ROSE ANN STEPHENS, PLAINTIFF,
v.
ALKEN TOURS, INC. AND PATRICIA LAWRENCE-HAUGHTON, DEFENDANTS. GOLD,



The opinion of the court was delivered by: Steven M. Gold United States Magistrate Judge

S., United States Magistrate Judge:

Introduction

MEMORANDUM AND ORDER Plaintiff, Roseanne Stephens, brings this action against her former employer, Alken Tours, Inc. ("Alken"), and its principal, Patrcia Lawrence-Houghton. Plaintiff alleges that she frequently worked more than forty hours in a week but was not paid overtime. Plaintiff asserts claims under the Fair Labor Standards Act, 29 U.S.C. § 201 et seq., and in particular 29 U.S.C. § 207, as well as under parallel New York State law provisions.
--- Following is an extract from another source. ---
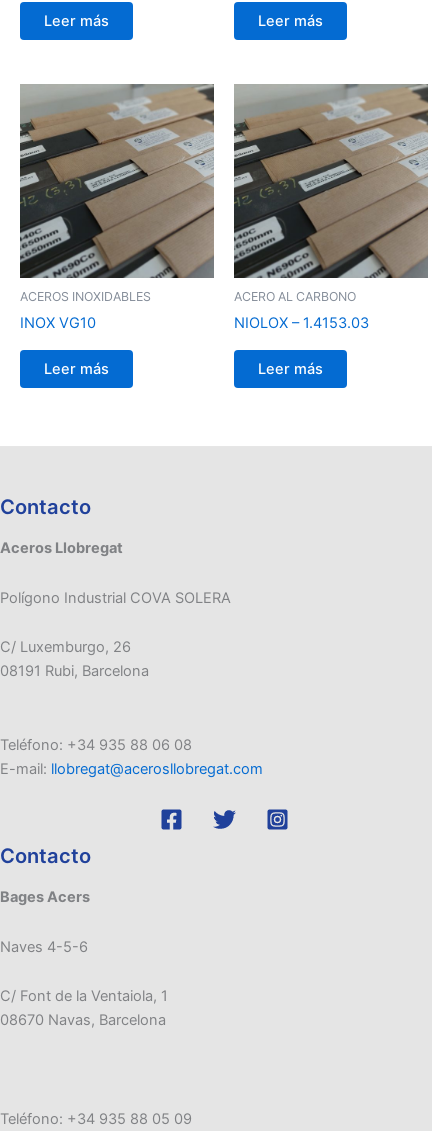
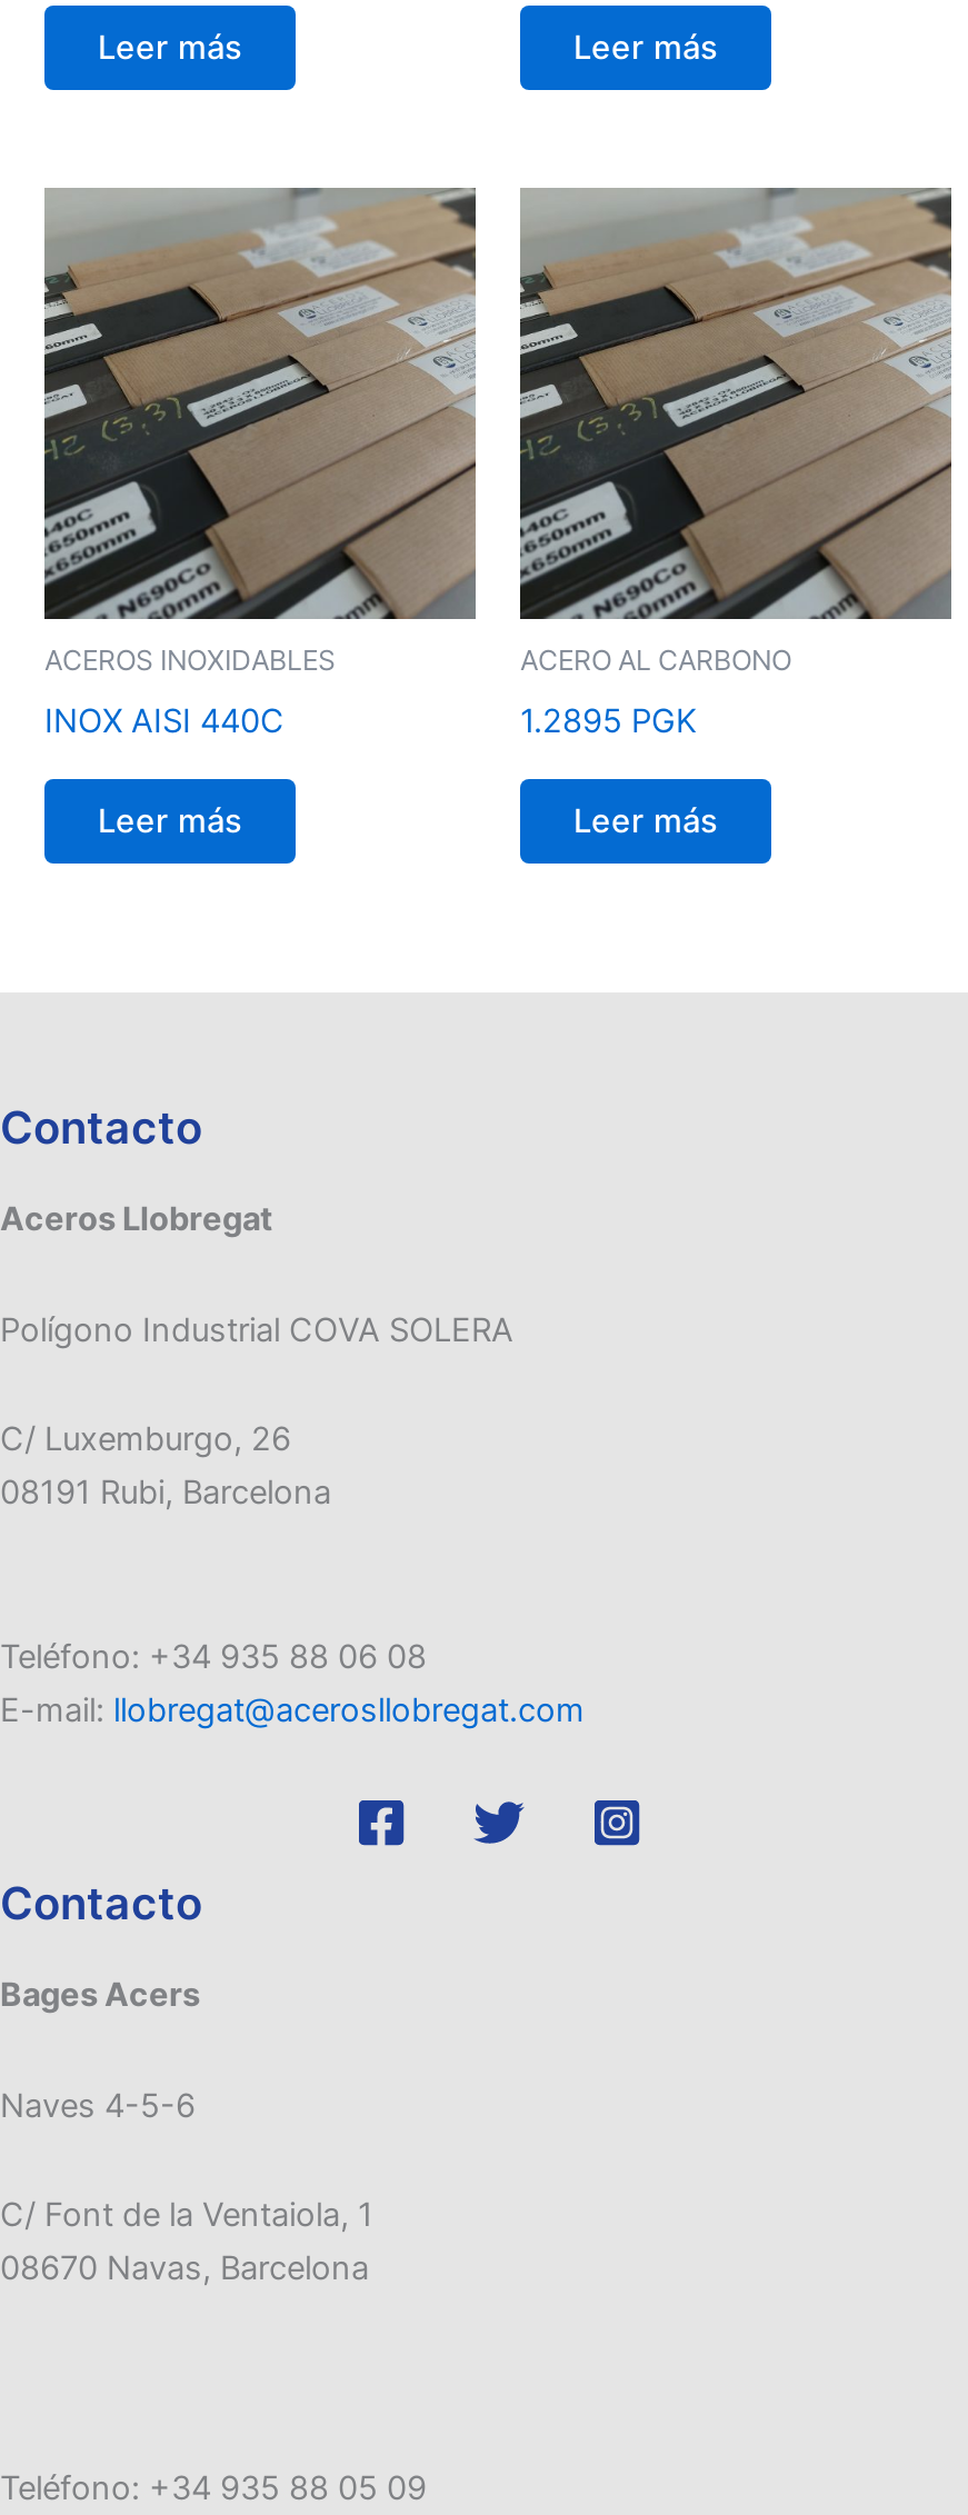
[20,314,96,332] INOX VG10 -> [44,700,285,740] INOX AISI 440C
[234,314,369,332] NIOLOX – 1.4153.03 -> [520,700,698,740] 1.2895 PGK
The parties consented to reassignment of this action to a magistrate judge for all purposes. Docket Entry 48. The parties agreed to a bench trial, which I held on January 13, 2011. For the reasons stated below, judgment is entered in plaintiff's favor in the amount of $25,379, comprised of $5,733 in FLSA overtime wages due, $5,733 in FLSA liquidated damages, $12,633 in state law overtime wages due, and $1,250 in attorney's fees and costs.

Facts

The background facts are undisputed. Defendant Alken is a travel agency. The agency is run by defendant Lawrence-Haughton, who has served as its president since 1997. Plaintiff Stephens began working for Alken in or about 1984 and was at all relevant times supervised by defendant Lawrence-Haughton. Stephens' employment was terminated on September 10, 2008. The reason offered by defendants was that the volume of business in the travel industry had declined. Pl. Ex. 1.

Plaintiff's case included her own testimony and the testimony of two of her friends; her letter of termination, Pl. Ex. 1; and a log reflecting employee starting times from January of 2003 through March of 2004, written in plaintiff's hand and found and produced in discovery by defendants. Pl. Ex. 2. Defendants' case was comprised of the testimony of Lawrence-Haughton and Steven Grandison, Alken's accounting manager. Defendants also introduced an affidavit sworn to by plaintiff during the course of this litigation. Def. Ex. A.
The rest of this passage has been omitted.